Among the functions ascribed to the Spirit in the Paraclete passages are teaching (14:26), guiding in truth, revealing things yet to come (16:13), and bringing to mind what Jesus had said when He was with the disciples (14:26). The Spirit speaks, hears (16:13), glorifies (vs. 14), bears witness (15:26), and convicts concerning sin, righteousness, and judgment (16:8). The Spirit is also referred to as “another Paraclete” (14:16) that comes to replace Jesus (16:7), suggesting that He has prerogatives comparable to those of Jesus, with the difference that His presence should be even more valued than that of Jesus Himself, perhaps due to the absence of spatial limitations (14:28; 16:7). The Spirit would also be free from temporal limitations, as He could be with the disciples “forever” (14:16). In addition, the Spirit comes from God (15:26; 16:7), that is, He is sent by God (14:26; 15:26) as John the Baptist (1:6; 3:28) and Jesus Himself (3:34; 6:29, 57; 7:29; etc.) were. Lastly, the Spirit can also be known and received (14:17; cf. 7:39) just as Jesus could be (1:12; 6:69; 10:14; 13:20).

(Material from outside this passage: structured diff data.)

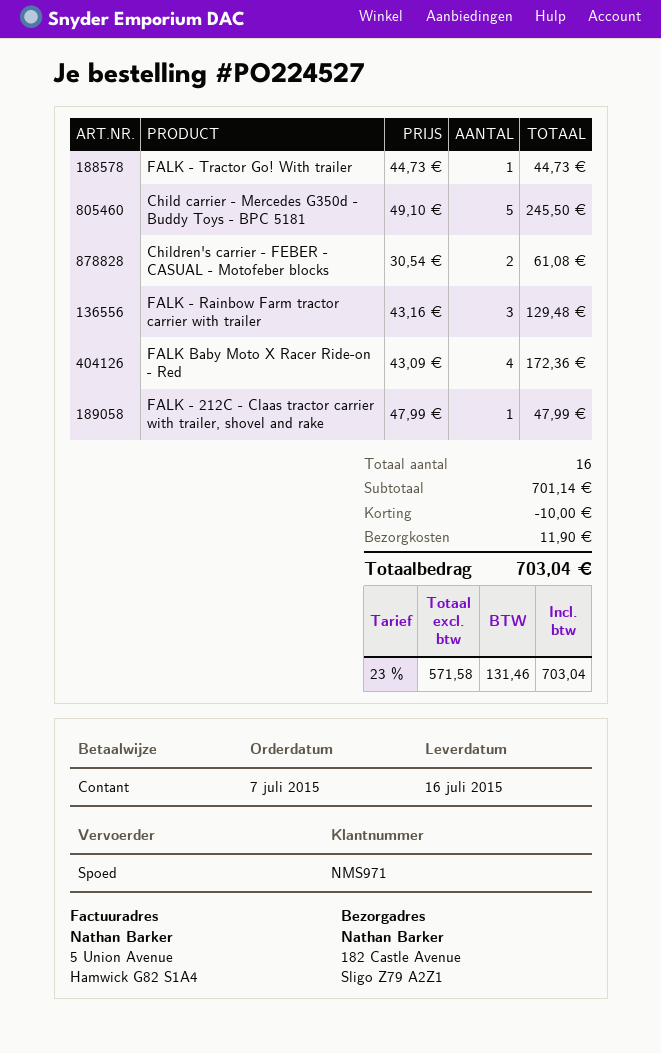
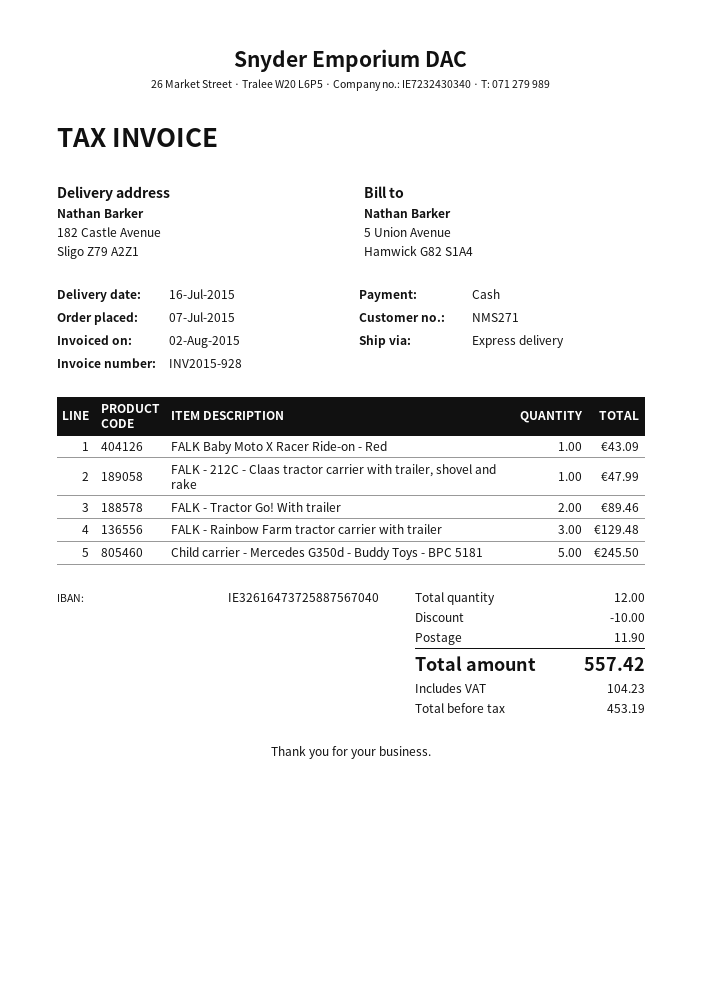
customer number: NMS971 -> NMS271
FALK - Tractor Go! With trailer: 1 for 44.73 -> 2 for 89.46
Children's carrier - FEBER - CASUAL - Motofeber blocks: 2 for 61.08 -> none
FALK Baby Moto X Racer Ride-on - Red: 4 for 172.36 -> 1 for 43.09
total quantity: 16 -> 12
net: 571.58 -> 453.19
tax: 131.46 -> 104.23
total: 703.04 -> 557.42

All of this points to a distinct, independent figure, and at the same time conveys some divine attributes, such as the ability to transcend the boundaries of time and space.4 It is true that in 14:18, right after referring to the coming of the Paraclete (cf. vss. 16-17), Jesus promises that He Himself would come back to the disciples, and there are those who have already claimed that the Paraclete is none other than the glorified Christ Himself who would return to the disciples in a spiritual, invisible form.5 Some commentators see this return of Jesus in connection to the Parousia (cf. vss. 1-3),6 but it is hard to see how this (still) future event could solve (or have solved) the problem of the disciples’ orphanhood. If this is what Jesus meant, then we have to recognize that all the disciples did remain orphans. The reference, therefore, must be to something closer at hand, such as Jesus’ resurrection or the coming of the Spirit at Pentecost. In light of vs. 19, it seems it was the resurrection that Jesus had in mind when He made this promise, as it is hardly open to question that “a little while” points to His approaching death (cf. 7:33; 12:35; 13:33), while “because I live” refers to His resurrected life.7 An secondary allusion to the coming of the Holy Spirit as an extended meaning, however, is not to be discarded (cf. 14:23), inasmuch as it was only this event—as opposed to Jesus’ limited post-resurrection appearances (cf. Acts 1:3)—that could bring Jesus’ promise to a more complete fulfillment.8 In any case, Jesus and the Spirit cannot be the same person, as Jesus refers to the Spirit as “another Paraclete” (John 14:16), which, though pointing to an identity of function (cf. 1 John 2:1, where Jesus is also called paraklētos), retains the personal distinction between them.9 The same distinction is present in other passages where Jesus and the Spirit are mentioned side by side (1:32-33; 7:39; 14:26; 15:26; 20:22). In fact, by implying that He Himself would come back to the disciples in the person of the Spirit—once that extended meaning of the promise is admitted—Jesus was probably only invoking the same concept when He said: “Whoever has seen me has seen the Father” (14:9; cf. vs. 11). That is, as the Father can be seen in the Son, the Son can come back in the Spirit. It is difficult not to conclude, therefore, that the same oneness that exists between the Son and the Father (10:30) also exists between the Son and the Spirit.10

The meaning of the term paraklētos is highly controversial. Notwithstanding, whatever John had in mind when he used it, this term only reinforces the idea that he saw the Spirit as an independent, or virtually independent, character sent by God to replace Jesus and continue the work Jesus had initiated. Though paraklētos functions as a noun, it is formally a verbal adjective related to the verb parakaleō, which literally means “to call to one’s side” (cf. Acts 28:20). In this case, paraklētos would have a passive nuance (“called to one’s side”) and would denote the idea of help or assistance. The most ancient evidence available, albeit scarce, shows that the term was used in legal contexts, meaning “legal assistant/helper” in court. In Latin the equivalent term was advocatus, which is how the early Latin fathers and translators understood it.11 Since parakaleō can also mean “to exhort/comfort” (cf. paraklēsis, “consolation/comfort”), some translators, as well as several Greek fathers, came to interpret paraklētos actively as “Counselor/Comforter.” This was the meaning preferred by Wycliffe, Tyndale, and Luther, among others, hence the one most frequently found in Protestant tradition (cf. KJV).12 The point is that none of these meanings suits well the Johannine paraklētos, except in 1 John 2:1, where the term refers to Jesus—though not as a title—and certainly means “advocate” (intercessor/mediator). With regard to the Gospel, however, things are completely different.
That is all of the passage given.